By FnF Desk | PUBLISHED: 13, Aug 2016, 16:05 pm IST | UPDATED: 13, Aug 2016, 16:56 pm IST

'Rustom' movie review: Akshay Kumar-Ileana starrer impresses audience The infamous 1959 Nanavati case had spawned a couple of early films, neither of which came close to the lurid excitement of the real- life incident which involved a handsome naval officer, his lovely-but-lonely wife, and her lover, and a sensational murder.
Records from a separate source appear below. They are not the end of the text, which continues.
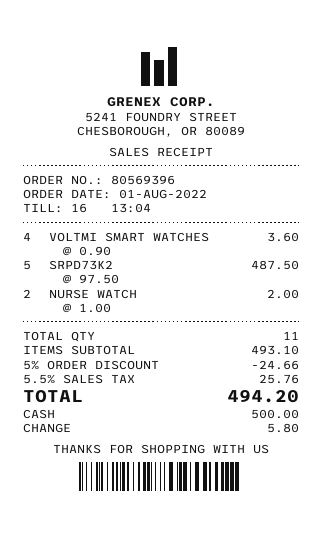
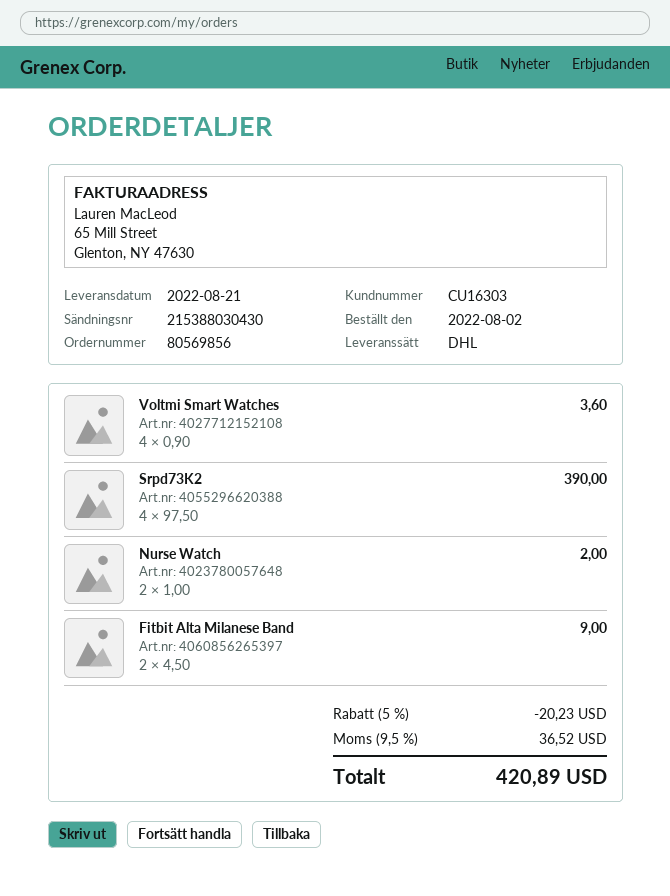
order number: 80569396 -> 80569856
order date: 2022-08-01 -> 2022-08-02
SRPD73K2: 5 x 97.50 = 487.50 -> 4 x 97.50 = 390.00
Fitbit Alta Milanese Band: none -> 2 x 4.50 = 9.00
discount: 5% = 24.66 -> 5% = 20.23
tax: 5.5% = 25.76 -> 9.5% = 36.52
total: 494.20 -> 420.89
And yet both Yeh Raaste Hain Pyar Ke and Achanak bear a stronger allegiance to the Nanavati case than Akshay Kumar’s Rustom, which borrows the core idea, and then adds a layer of extra intrigue. The idea may have been to spice up an already spicy plot, but the result is dilution, and it doesn’t work in the favour of the film.

The treatment leaches all complexity from the film. It lies supine on the screen, flattened further by the way the characters come and go: Rustom Pavri (Akshay Kumar) as the naval officer-cum-cuckold, his straying wife Cynthia (Ileana D’Cruz), the other guy Vikarm Makhija (Arjan Bajwa), his ultra-glamorous, vengeful sister (Esha Gupta), chief investigating officer Lobo (Pavan Malhotra), eager beaver newspaper man Billimoria (Kumud Mishra): they interact with each other in a stiff rehearsed manner, and by the second half, when the film shifts to the fight in the court, and turns into a procedural, it becomes flat-out dull.
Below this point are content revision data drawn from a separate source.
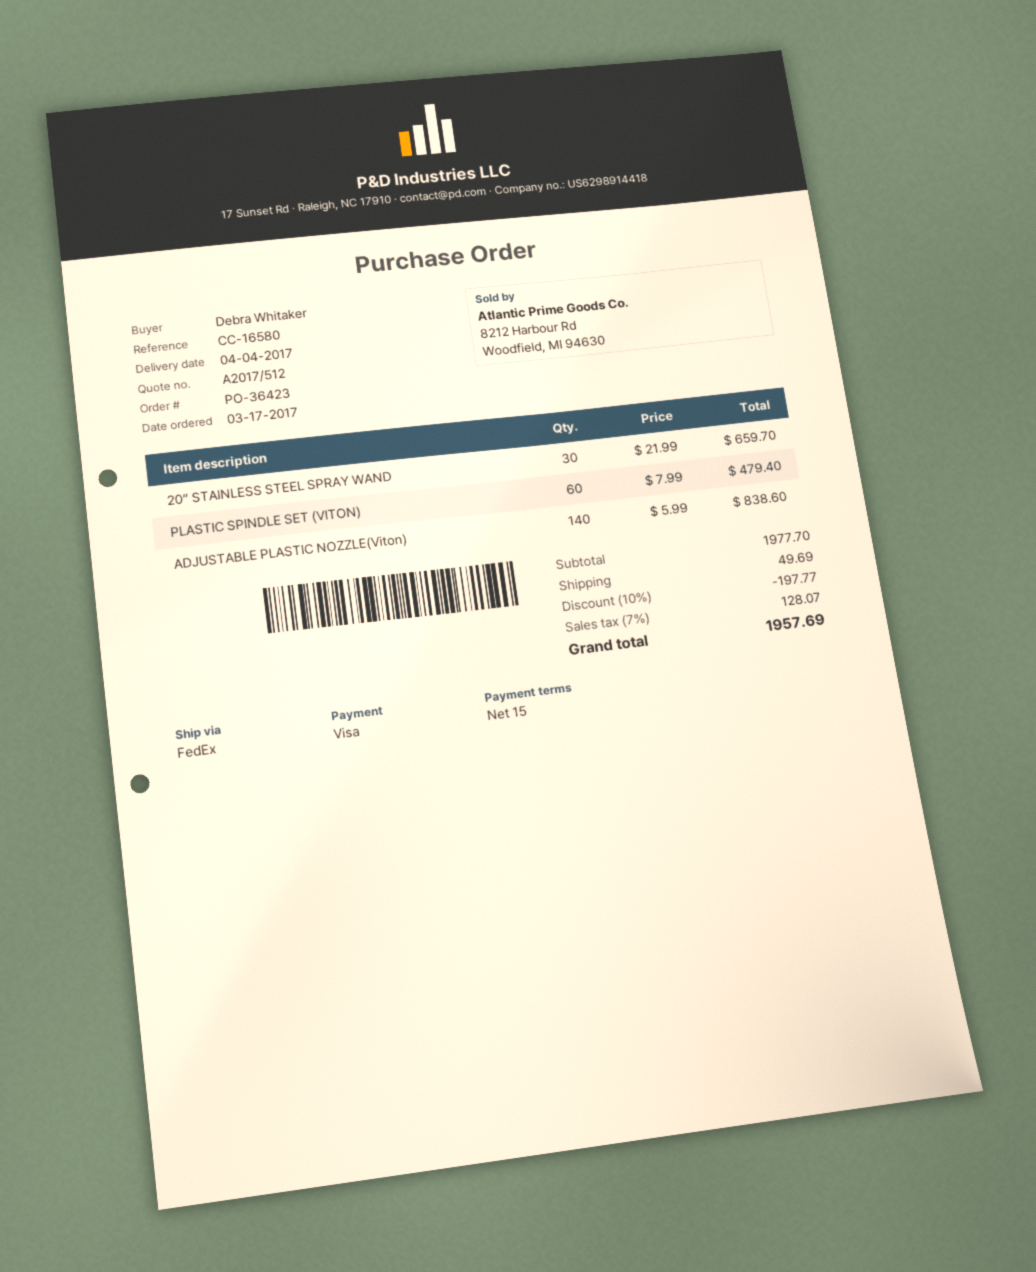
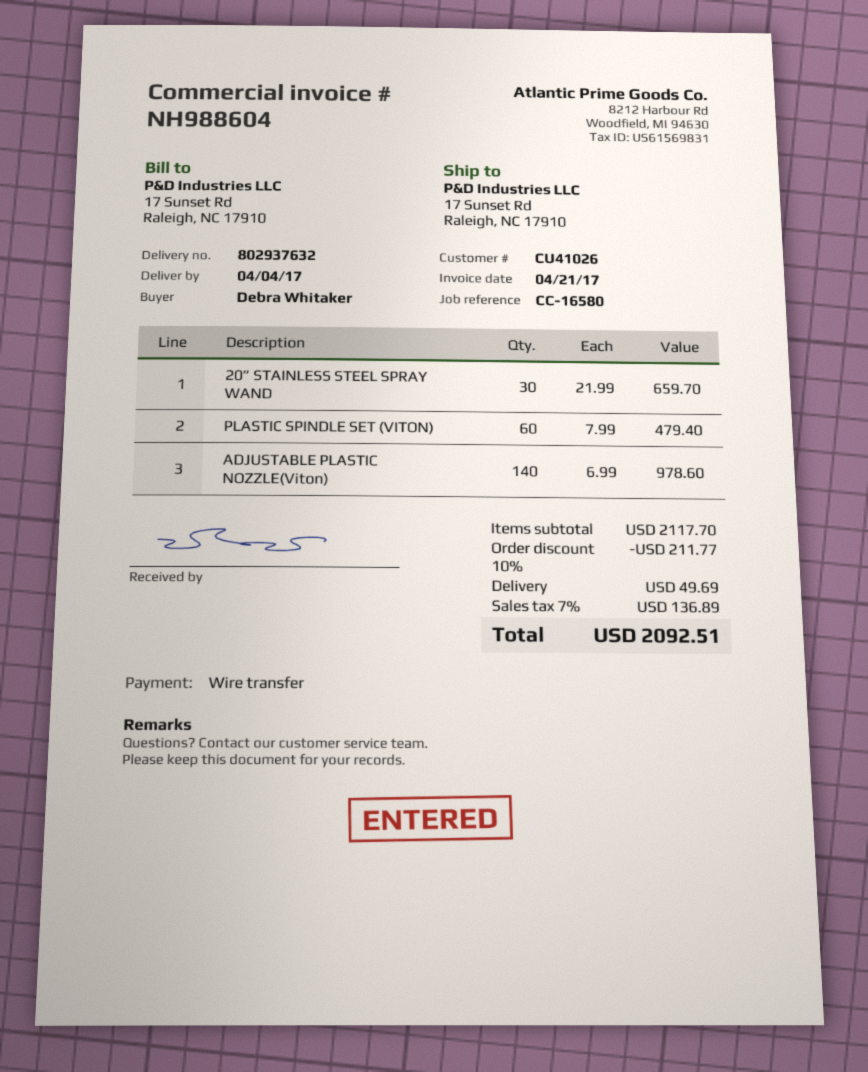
payment method: Visa -> bank transfer
ADJUSTABLE PLASTIC NOZZLE(Viton): 140 x 5.99 = 838.60 -> 140 x 6.99 = 978.60
subtotal: 1977.70 -> 2117.70
discount: 10% = 197.77 -> 10% = 211.77
tax: 7% = 128.07 -> 7% = 136.89
total: 1957.69 -> 2092.51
There is not a single frisson of excitement or fear or real emotion: How could the filmmakers have turned a crime of such high passion into such a dreary piece of work?
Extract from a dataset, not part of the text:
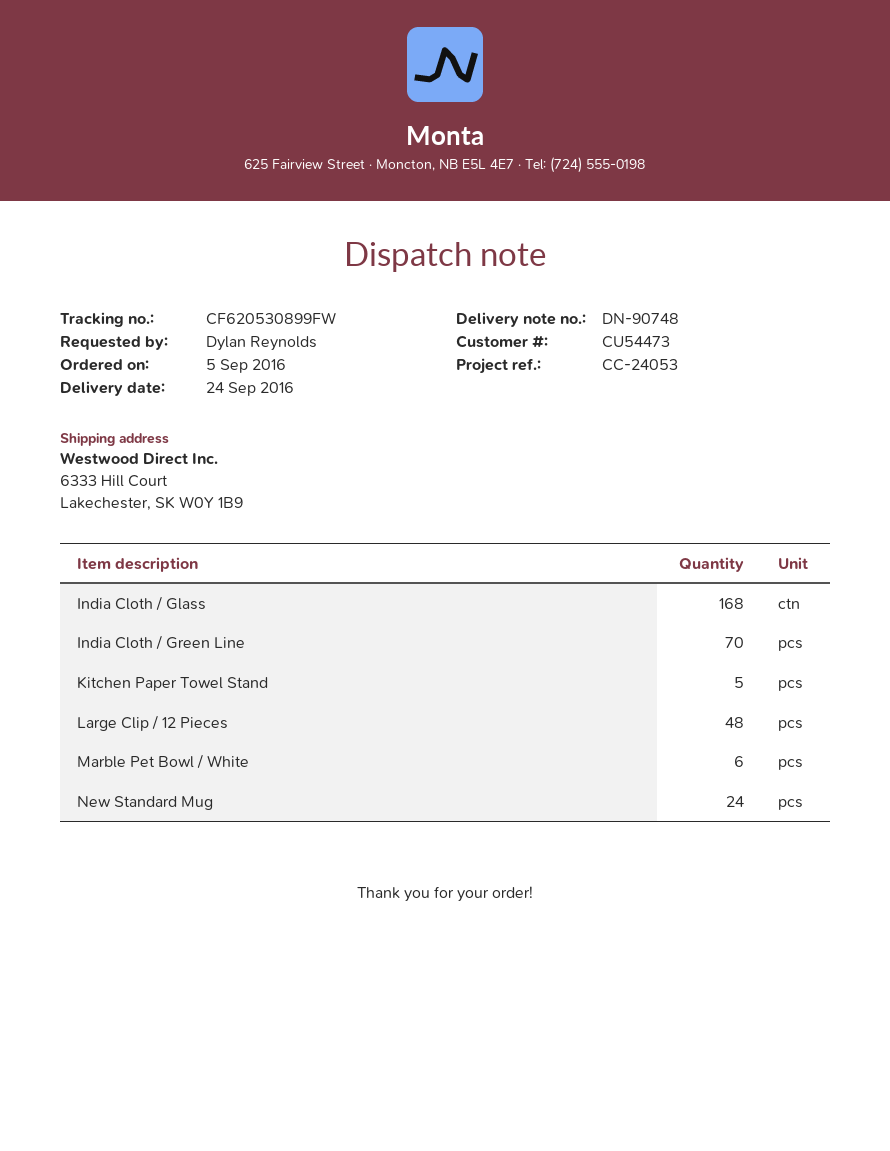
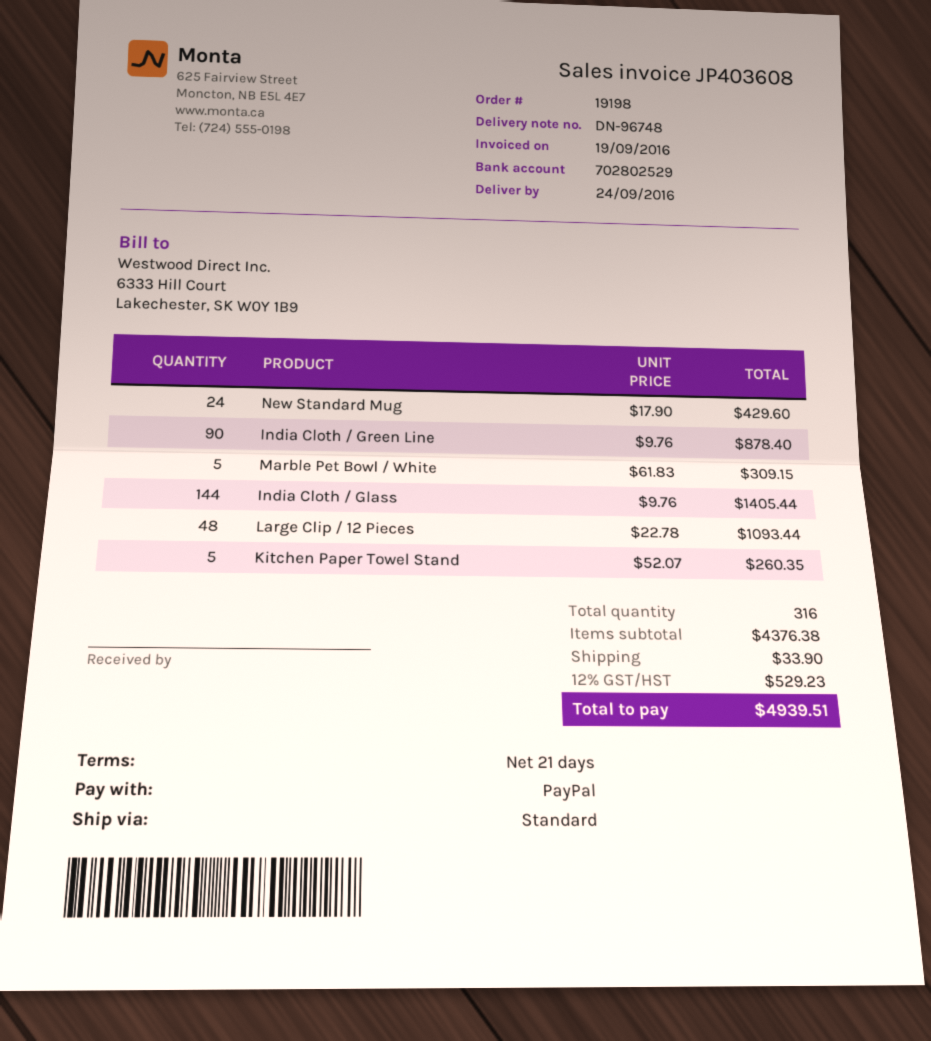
delivery note number: DN-90748 -> DN-96748
India Cloth / Glass: 168 -> 144
India Cloth / Green Line: 70 -> 90
Marble Pet Bowl / White: 6 -> 5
The woman who errs is handed out extenuating circumstances. Her husband hurt her, so she wanted to get back at him: yes, she felt abandoned but why couldn’t she just plain and simple be attracted to another man? That’s what led to the affair in the first place. It happened at a time when no one spoke aloud of such things: why is Rustom, made in 2016, so chary of showing a desirous woman? It makes D’Cruz a too-flushed, badly-made-up teary bundle, instead of a woman, craving attention and basking in it, as her right. And Gupta comes off an over-painted, over-coiffed, slit-eyed harpy.

The lover is a cad who deserves to die, not because he sleeps with the wife, but because he is a greedy, corrupt `gaddar’, consorting with shady white people and an even shadier deal. And the naval officer may have wielded the gun that caused the fellow to die, but he is no murderer: how can Akshay the Hero be a weak killer?

That really is the weakest spot of the film, despite its leading man trying hard to fill his part with star appeal. In its zeal to make Akshay’s character noble, the script papers over his human weakness: the first time he appears, on board his ship, resplendent in his white, decorated uniform, it is an old-style ‘entry’. It instantly deadens the film which should have taken Akshay into a braver, rockier terrain than he has inhabited till now.

In Airlift, he showed how he could take a quasi-real part and run with it. The film, despite its many concessions to ‘reality’, worked because the star made sure he was believable. The only time we connect with Rustom is when we are allowed to see the anguish and pained resolve in Akshay’s eyes.

If only that feeling, and other emotions—stuff that comes with the territory of love and betrayal and murder– permeated the film: the rest, alas, is cardboard.